Ярый князь - страница 26
Нелёгок путь по апрельской хляби. Лошади, запряжённые в добром нагруженные сани, тянули поклажу напрягаясь и скользя по уже оттаявшим местам. Обозники и охрана – два десятка молодцов – крепкие, в добротные зипуны одетые, а под зипунами кольчуги, в руках вожжи, а под руками сабли да арбалеты. Охрана же и вовсе при оружии и полной зброе. А то как же… Обоз прошёл зимником устье Камы, ступил на волжский лёд, а значит, в булгарские земли пожаловал непрошено. Одно успокаивало, что обоз купеческий и хозяином поклажи настоящий купец новгородский Ярослав Тихонович. Но на пути вставал Жукотин, ещё не отстроенный и помнящий ушкуйников, разграбивших и разоривших город. Как-то жукотинцы поведут себя, увидев обоз русского купца?
«А ну возьмут на копьё? С них станется, – размышлял Ярослав, покачиваясь в седле. Лошадь он себе выбрал спокойную, выносливую, хотя с виду невзрачную. Бывалые ушкуйники предупреждали, что за две версты от города застава булгар, но как её обойти, никто не знал. – Может, навалиться скопом? Воины подобрались сильные, ловкие, в деле смертном не раз бывавшие… А вдруг на заставе полсотни, а то и сотня вся! Не осилить… Если бы не сани… Снег в лесу подтаял, осел, ночью обойти заставу не составит труда, но сани… С санями не пройти. И поклажу не оставишь. Какой же я купец без товара?!»
Ближе к вечеру дозор, шедший в версте впереди обоза, доставил мужичонку – плохонький, кудлатый, в рваном заячьем тулупчике. На вопрос: кто таков, мужик торопливо прошепелявил:
– Оханщик[23] я. На промысел вышел, а тут незадача…
– И что, рыбка ловится? – усмехнулся Ярослав, вглядываясь в хитроватое, серое, с трудом различимое лицо нависающих из-под шапки волос.
– А не то! Мне зимовина известна, яма такая, – пояснил рыбак. – Так из неё всю зиму рыбу черпаю. Кормиться-то надо. У меня детишек полна изба.
– Живёшь-то где?
– Недалече. Там… – махнул рукой мужичонка куда-то в лесные дебри.
– И что, булгары не забижают? – поинтересовался Ярослав.
– Ни булгары, ни татары… На кой ляд я им сдался. Живу сам по себе, они сами… Да и не видят они меня. Коли хлебушка надо, до Жукотина тайными тропами пройду, прикуплю. Жаль вот кругляшков маловато… А зверья и птицы полон лес, токмо не ленись.
– Давно здесь промышляешь?
– Так, почитай, всю жизнь. Ещё отец избёнку срубил…
Ярослав задумался. Боясь спугнуть удачу, он отстранённым голосом спросил:
– Ты обмолвился, что кругляшков маловато.
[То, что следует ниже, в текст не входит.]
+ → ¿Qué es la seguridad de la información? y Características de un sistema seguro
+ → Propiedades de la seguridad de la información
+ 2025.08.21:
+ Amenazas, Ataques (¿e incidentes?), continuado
Я дам тебе монет, да не медных, серебряных… – и после паузы продолжил: – коли проведёшь обоз мимо Жукотина.
– А чего не провести… Проведу.
– И сани пройдут?
– И сани тож. Да ты не тревожься. Мне тута кажная тропка ведома. Токмо идти надобно ночью, пока земелька стылая и речушки ледком прихвачены. За ночь и минуем Джукетау.
– Тебя как зовут-то?
– Тимоня я. Отец говорил, что родичи все в Твери, а я дальше Казани и не заплывал. Слушай, боярин, – ещё больше оживился мужичок.
– Не боярин я, купец.
– Мне всё едино, – отмахнулся Тимоня. – А может, тебя прямо к Казани провести? Мне и туда путь ведом. А оттуда куда хошь иди: хошь на Булгар, хошь на Нижний.
– Не заплутаешь? – испытывающе глянул на оханщика Ярослав. – Путь-то до Казани неблизок.
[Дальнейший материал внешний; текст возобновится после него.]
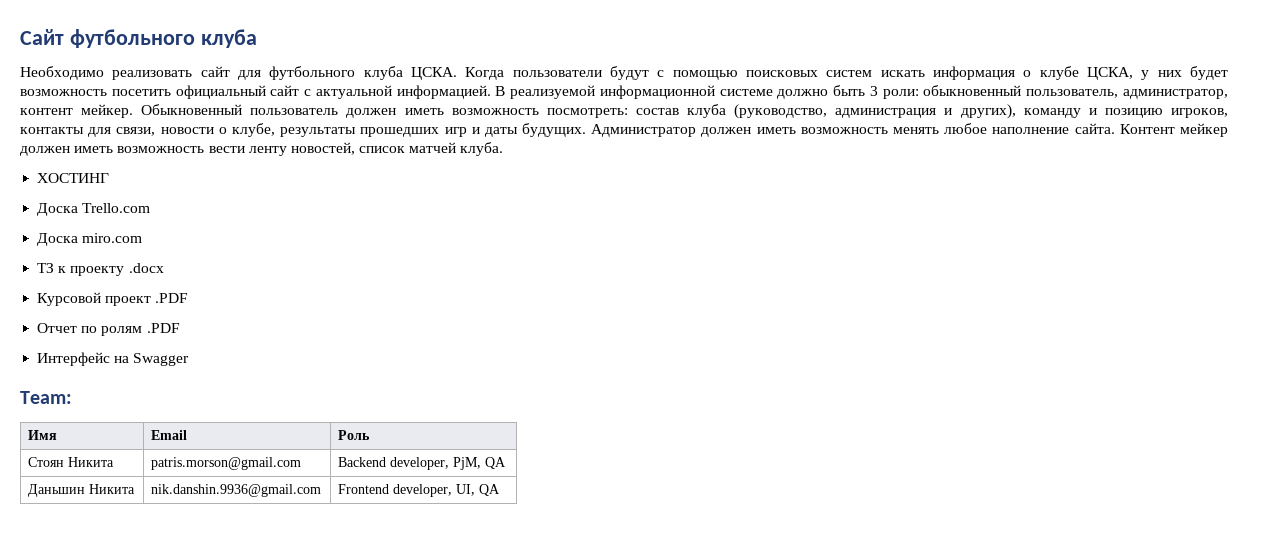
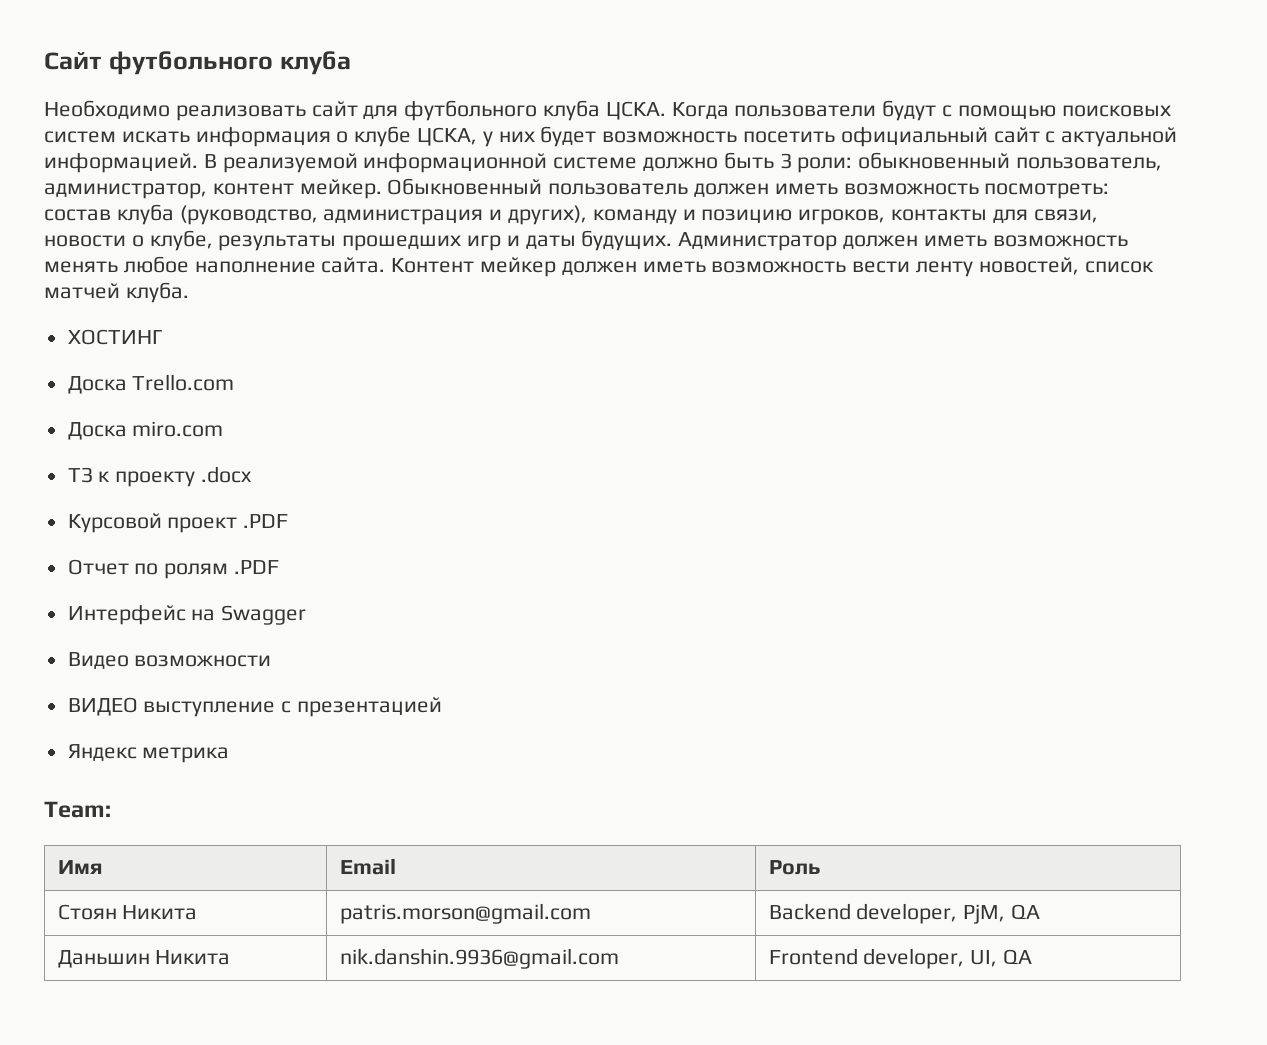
+ Видео возможности
+ ВИДЕО выступление с презентацией
+ Яндекс метрика

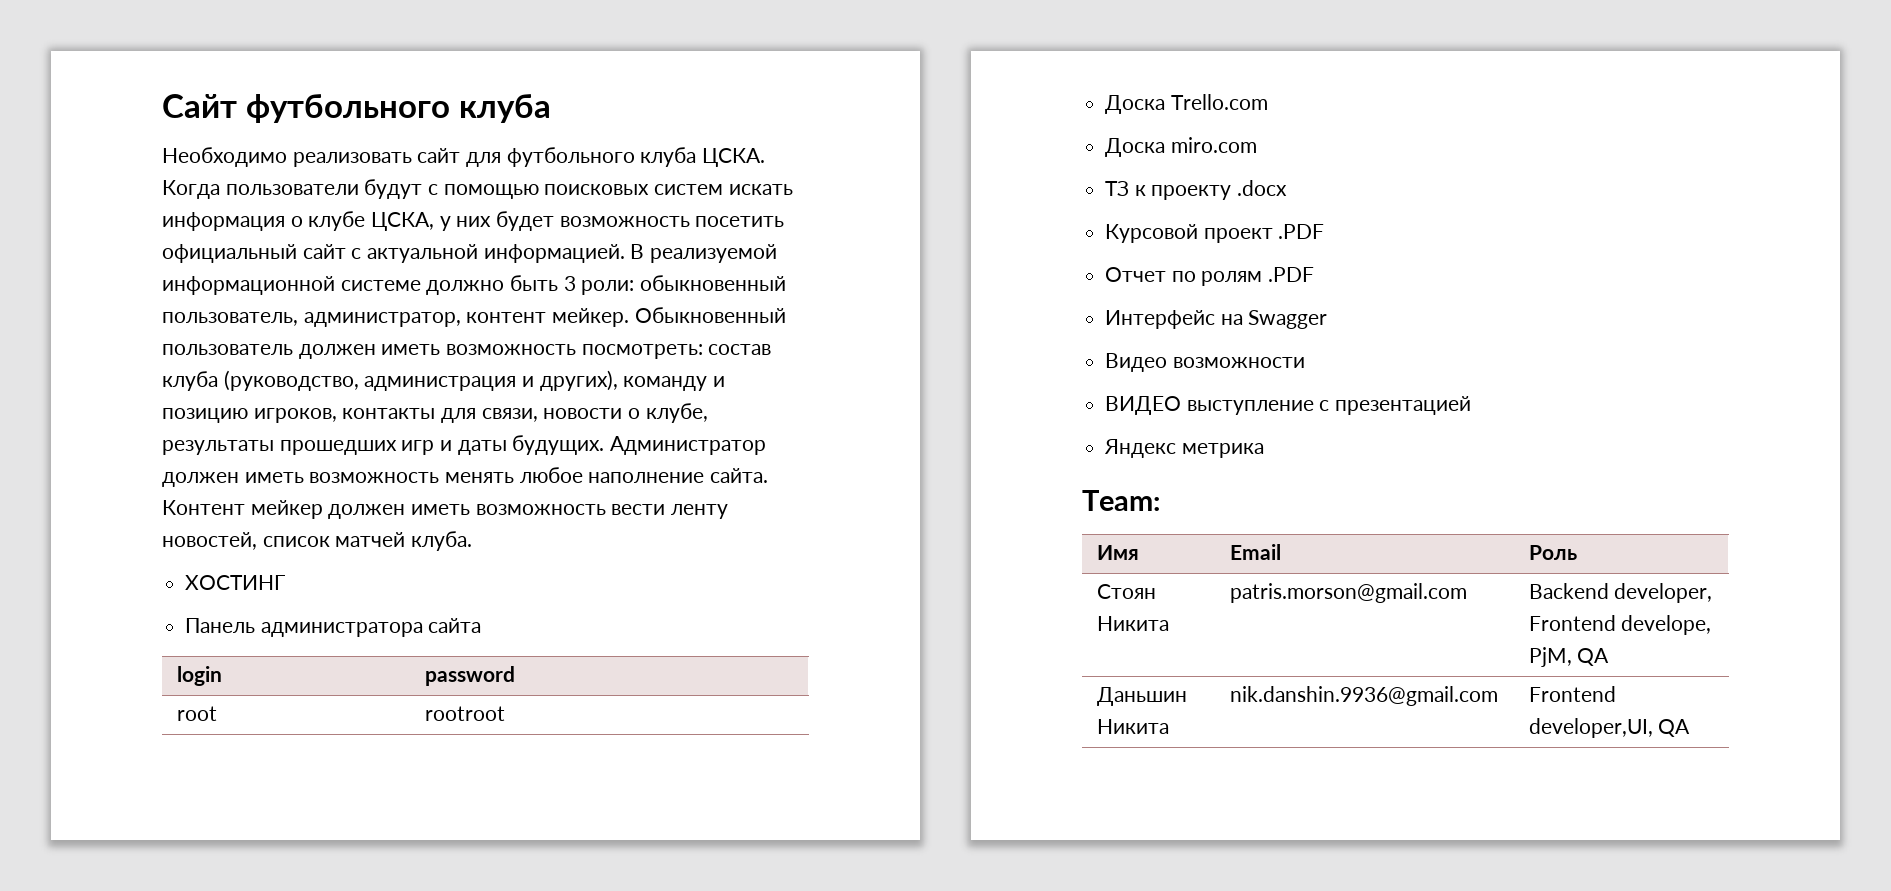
+ Панель администратора сайта
+ login | password
+ root | rootroot
- Стоян Никита | patris.morson@gmail.com | Backend developer, PjM, QA
+ Стоян Никита | patris.morson@gmail.com | Backend developer, Frontend develope, PjM, QA
- Даньшин Никита | nik.danshin.9936@gmail.com | Frontend developer, UI, QA
+ Даньшин Никита | nik.danshin.9936@gmail.com | Frontend developer,UI, QA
– Это рекой плыть да плыть, а я лесом. Летом не пройти, а ноне можно, – заверил Тимоня. – Я сбегаю до женки, а к ночи возвернусь. Вы же пока вон в той ложбинке располагайтесь. Костерок там, похлёбку сварите, а к ночи я приду. Молодцы пущай факелов наделают. Идти надобно будет всю ночь… А ноне, поди, сам видел – темень-то такая, что без факела ни ногой. Так что, пущай молодцы потрудятся… – и мужик, подхватив полы шубейки, поспешил к темнеющей стене, казалось, непроходимого леса.